Him doesn't bother hiding its themes beneath a schlocky surface. Cam, frequently shirtless or naked, is presented as both a hero and a specimen, an object to be admired, controlled, and ultimately consumed. The film is littered with disconcerting situations—from the mascot attack to the severed head of the team doctor—but it resists a strictly literal reading. It's a metaphorical body horror, heightened by flashing X-rays and CG renderings of fractured bones, that asks: What are you willing to sacrifice?

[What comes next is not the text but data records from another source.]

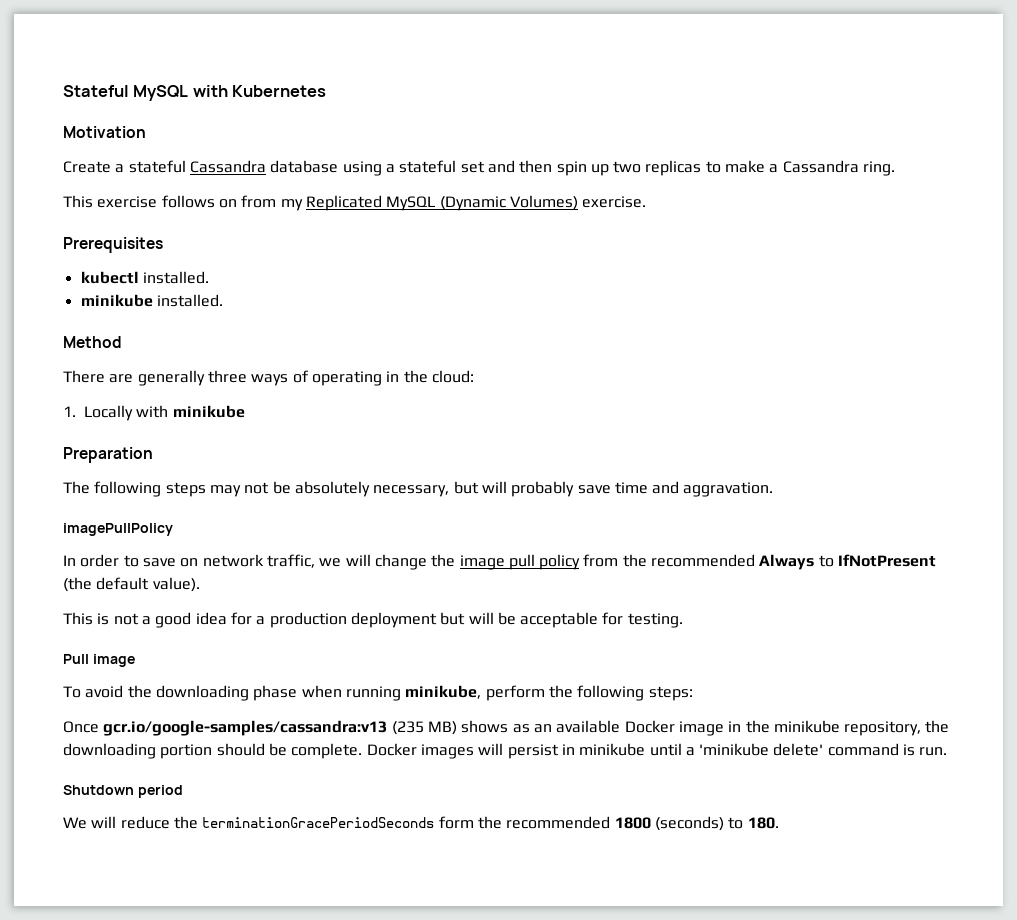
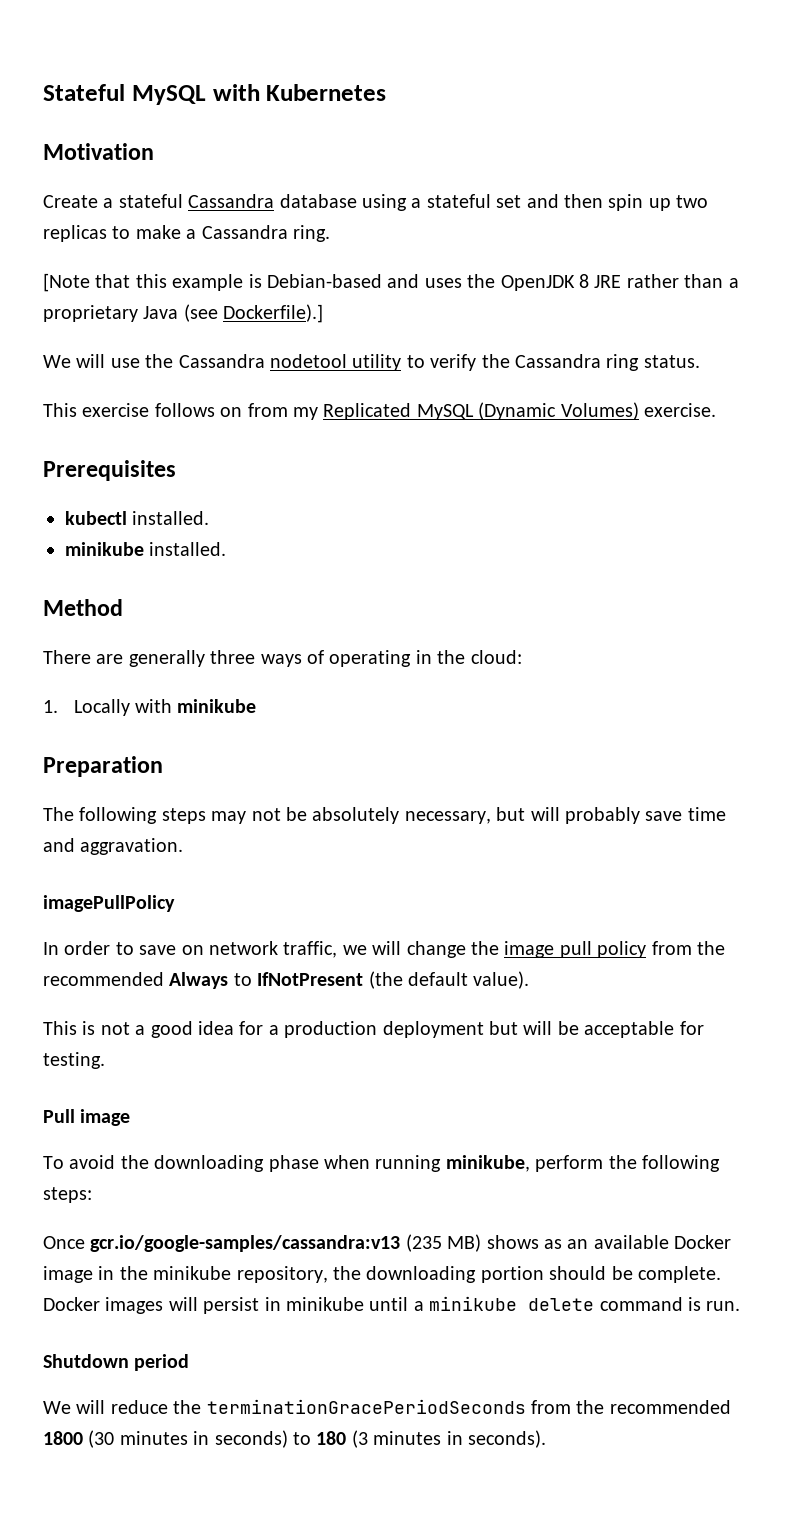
+ [Note that this example is Debian-based and uses the OpenJDK 8 JRE rather than a proprietary Java (see Dockerfile).]
+ We will use the Cassandra nodetool utility to verify the Cassandra ring status.
- Docker images will persist in minikube until a 'minikube delete' command is run.
+ Docker images will persist in minikube until a minikube delete command is run.
- We will reduce the terminationGracePeriodSeconds form the recommended 1800 (seconds) to 180.
+ We will reduce the terminationGracePeriodSeconds from the recommended 1800 (30 minutes in seconds) to 180 (3 minutes in seconds).

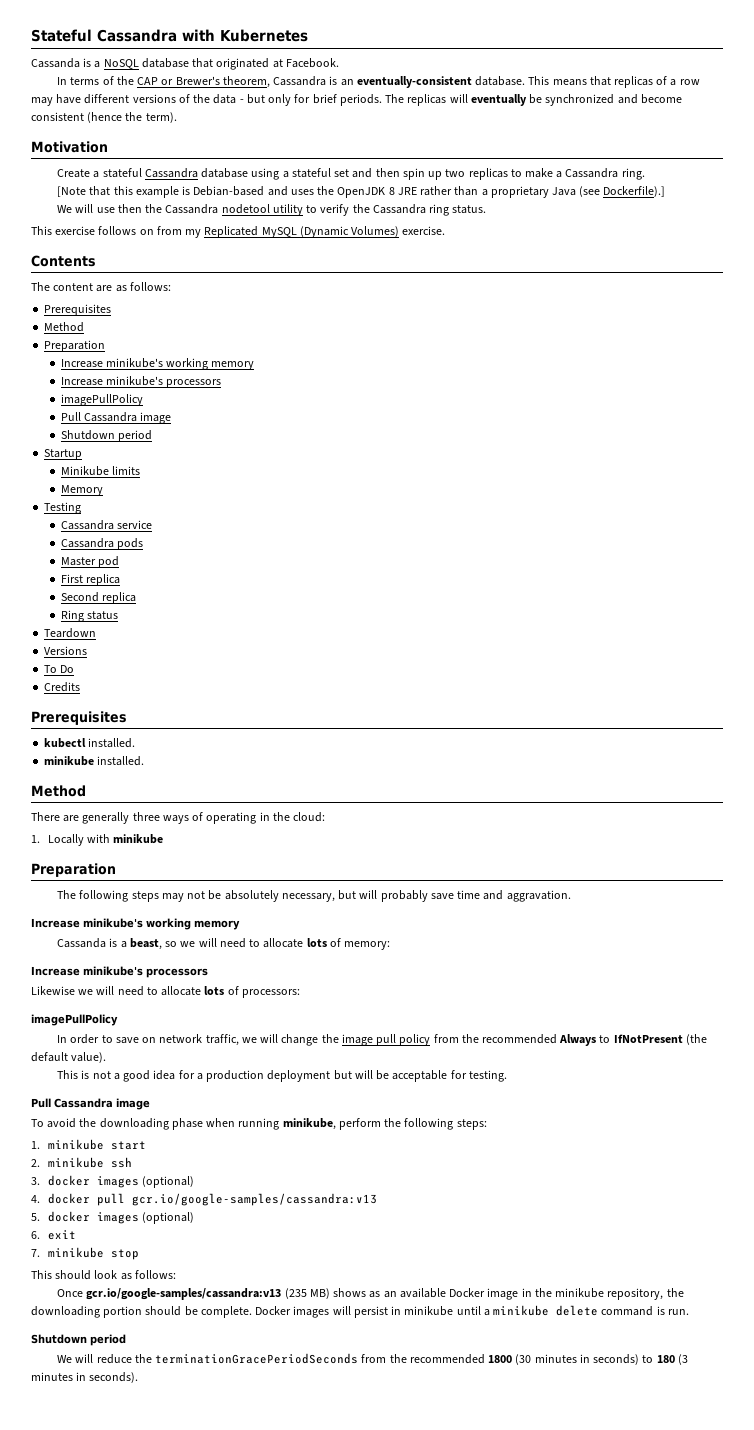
- Stateful MySQL with Kubernetes
+ Stateful Cassandra with Kubernetes
+ Cassanda is a NoSQL database that originated at Facebook.
+ In terms of the CAP or Brewer's theorem, Cassandra is an eventually-consistent database. This means that replicas of a row may have different versions of the data - but only for brief periods. The replicas will eventually be synchronized and become consistent (hence the term).
- We will use the Cassandra nodetool utility to verify the Cassandra ring status.
+ We will use then the Cassandra nodetool utility to verify the Cassandra ring status.
+ Contents
+ The content are as follows:
+ Prerequisites
+ Method
+ Preparation
+ Increase minikube's working memory
+ Increase minikube's processors
+ imagePullPolicy
+ Pull Cassandra image
+ Shutdown period
+ Startup
+ Minikube limits
+ Memory
+ Testing
+ Cassandra service
+ Cassandra pods
+ Master pod
+ First replica
+ Second replica
+ Ring status
+ Teardown
+ Versions
+ To Do
+ Credits
  The following steps may not be absolutely necessary, but will probably save time and aggravation.
+ Increase minikube's working memory
+ Cassanda is a beast, so we will need to allocate lots of memory:
+ Increase minikube's processors
+ Likewise we will need to allocate lots of processors:
  This is not a good idea for a production deployment but will be acceptable for testing.
- Pull image
+ Pull Cassandra image
+ 1. minikube start
+ 2. minikube ssh
+ 3. docker images (optional)
+ 4. docker pull gcr.io/google-samples/cassandra:v13
+ 5. docker images (optional)
+ 6. exit
+ 7. minikube stop
+ This should look as follows:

The film's chaotic, bloody climax sees Cam choose a different kind of sacrifice. After bludgeoning Isaiah to death, he refuses to sign the contract presented by the masked owners, realizing his own father was complicit in arranging his entry into this demonic lineage. In a violent, cathartic outburst, Cam turns the tables, slaying Elsie, the owners, and the masked trainer, before Tom is literally dragged into a pentagram and destroyed. The ambiguity of the multiple alternate endings only reinforces the film's critical stance: whether Cam signs the deal or not, whether he wins a Super Bowl through the ritual or without it, the unseen, insidious forces of professional ambition and corporate exploitation will continue to follow him. Him is less a conventional story and more a visceral, ultra-stylized portrait of a nation’s obsession turned malignant. It may have struggled at the box office and divided critics, but as a visceral, terrifying exploration of the cost of the American dream, it leaves an undeniably nasty, unforgettable mark. This is a cold, hard look at the game, not the player, and it is unflinching in its assessment of what it takes to be "Him."